A collection of everyday calculation tools that run entirely in your browser. Convert between metric and imperial units, calculate the number of days between two dates, convert file sizes between bytes and gigabytes, work out percentages, and convert Unix timestamps to readable dates. All with instant results, processed locally in your browser.
Every calculation happens locally in JavaScript. No account is needed and no data is collected. Just open the tool and start calculating.
A calculator is one of the smallest things a computer does. Converting 5 kilometres to miles is a single multiplication. Counting days between two dates is a subtraction with calendar awareness. There is no engineering reason to send the numbers to a server, wait for a response, and pay the latency cost. The browser can do it in microseconds.
The inputs are also things that simply do not need to be uploaded for the math to work. A date subtraction, a percentage, a unit conversion all run in a few lines of JavaScript. There is no good reason for those few lines to live on a remote server.
In-browser calculators show the result as you type. All processing happens locally in your browser. Close the page and there is no trace.
How the calculators work
Each calculator is a small JavaScript function. The unit converter has a lookup table of SI and imperial conversion factors and applies the relevant multiplication. The date calculator uses the browser's built-in Dateobject, with the millisecond-since-epoch representation under the hood. The percentage calculator does the three classic percentage operations (X percent of Y, X is what percent of Y, percentage change between two values). The byte converter handles both decimal (SI) and binary (IEC) units side by side.
All math runs in JavaScript's 64-bit floating-point, which gives about 15 significant digits of precision. That is more than enough for any unit conversion or percentage you would do without a spreadsheet.
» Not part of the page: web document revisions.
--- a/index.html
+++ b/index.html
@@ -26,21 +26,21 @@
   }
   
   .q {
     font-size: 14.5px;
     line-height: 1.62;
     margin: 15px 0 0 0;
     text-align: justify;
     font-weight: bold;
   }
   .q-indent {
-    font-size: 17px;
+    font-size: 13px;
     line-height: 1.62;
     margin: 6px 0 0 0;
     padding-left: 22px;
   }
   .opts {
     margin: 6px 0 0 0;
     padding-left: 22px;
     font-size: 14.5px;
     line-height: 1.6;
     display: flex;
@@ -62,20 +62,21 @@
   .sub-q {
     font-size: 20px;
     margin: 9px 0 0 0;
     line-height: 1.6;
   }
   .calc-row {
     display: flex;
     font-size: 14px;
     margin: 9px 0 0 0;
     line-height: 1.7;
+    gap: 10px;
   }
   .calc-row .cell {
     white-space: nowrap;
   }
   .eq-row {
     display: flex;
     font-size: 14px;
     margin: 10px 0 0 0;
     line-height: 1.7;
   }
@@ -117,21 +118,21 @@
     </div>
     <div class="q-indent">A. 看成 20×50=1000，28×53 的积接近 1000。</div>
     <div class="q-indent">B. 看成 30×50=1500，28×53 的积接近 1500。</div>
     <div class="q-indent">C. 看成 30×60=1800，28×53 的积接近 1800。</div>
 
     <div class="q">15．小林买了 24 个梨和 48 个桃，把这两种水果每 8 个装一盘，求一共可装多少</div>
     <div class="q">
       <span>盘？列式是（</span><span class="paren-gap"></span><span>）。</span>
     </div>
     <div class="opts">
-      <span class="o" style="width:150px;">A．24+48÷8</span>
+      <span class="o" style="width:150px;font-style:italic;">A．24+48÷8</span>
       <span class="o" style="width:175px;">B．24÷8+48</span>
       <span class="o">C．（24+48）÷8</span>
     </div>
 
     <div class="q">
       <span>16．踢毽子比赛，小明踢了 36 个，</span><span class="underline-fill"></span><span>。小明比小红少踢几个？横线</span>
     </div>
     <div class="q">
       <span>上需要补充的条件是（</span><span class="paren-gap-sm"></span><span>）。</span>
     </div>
In-browser calculators vs the alternatives
Approach
Speed
Effort
Best for
In-browser (this site)
Instant
Open page, type
One-off lookups, ad-hoc questions
Search engine quick conversions
Fast (after a round trip)
Type query
Quick conversions when search is already open
Spreadsheet applications
Setup time
Build formula
Repeated calculations on many rows
For a single conversion or a quick date calculation, a dedicated in-browser tool is faster than typing into a search bar and waiting for the answer card. For repeated calculations on many values, a spreadsheet is the right answer.
When to use these tools
Working with everyday measurements? Switch metric and imperial values with the unit converter, or work out file sizes between bytes and gigabytes using the byte converter.
Splitting a restaurant bill with friends? The tip and split calculator handles gratuity per person, and the discount calculator finds the sale price after a percent-off promotion.
Doing percentage math for a school assignment or budget? The percentage calculator covers the three common operations (X percent of Y, what percent X is of Y, and change between two values).
Marking a milestone? Work out your exact age in years, months, and days with the age calculator.
Frequently asked questions
Are these calculator tools free?
Yes. No usage limits, no account, no ads.
Do these calculators need an internet connection?
Only for the first page load. After that, every calculation runs locally in JavaScript. You can disconnect from Wi-Fi and the calculators keep working.
How accurate are the unit conversions?
The conversion factors come from official SI and NIST definitions. Internally everything is computed in double-precision floating-point, which is accurate to about 15 significant digits. For everyday conversions the result is exact to as many digits as you would normally care about.
Why is the date calculator giving a result that looks one day off?
Almost always a timezone issue. Dates entered without a time default to midnight in the browser's local timezone. If you cross daylight saving time during the calculated range, the count of days between two midnight values can differ from a wall-clock estimate by one. The result is correct in calendar days.
Does the byte converter use 1024 or 1000 as the base?
Both. The tool shows decimal (SI) units alongside binary (IEC) units. A megabyte (MB) is 1,000,000 bytes by SI; a mebibyte (MiB) is 1,048,576 bytes by IEC. Different contexts use different conventions, so the tool shows both.
Is the Unix timestamp converter aware of leap seconds?
No, because Unix time itself does not count leap seconds. The tool follows the standard POSIX convention used by every operating system and programming language: each day has exactly 86400 seconds.
Why is there no calculation history?
Keeping a history would mean writing your inputs to local storage. Since the appeal of these tools is that nothing is stored, we deliberately keep no history. Copy the result to a note app if you need to keep it.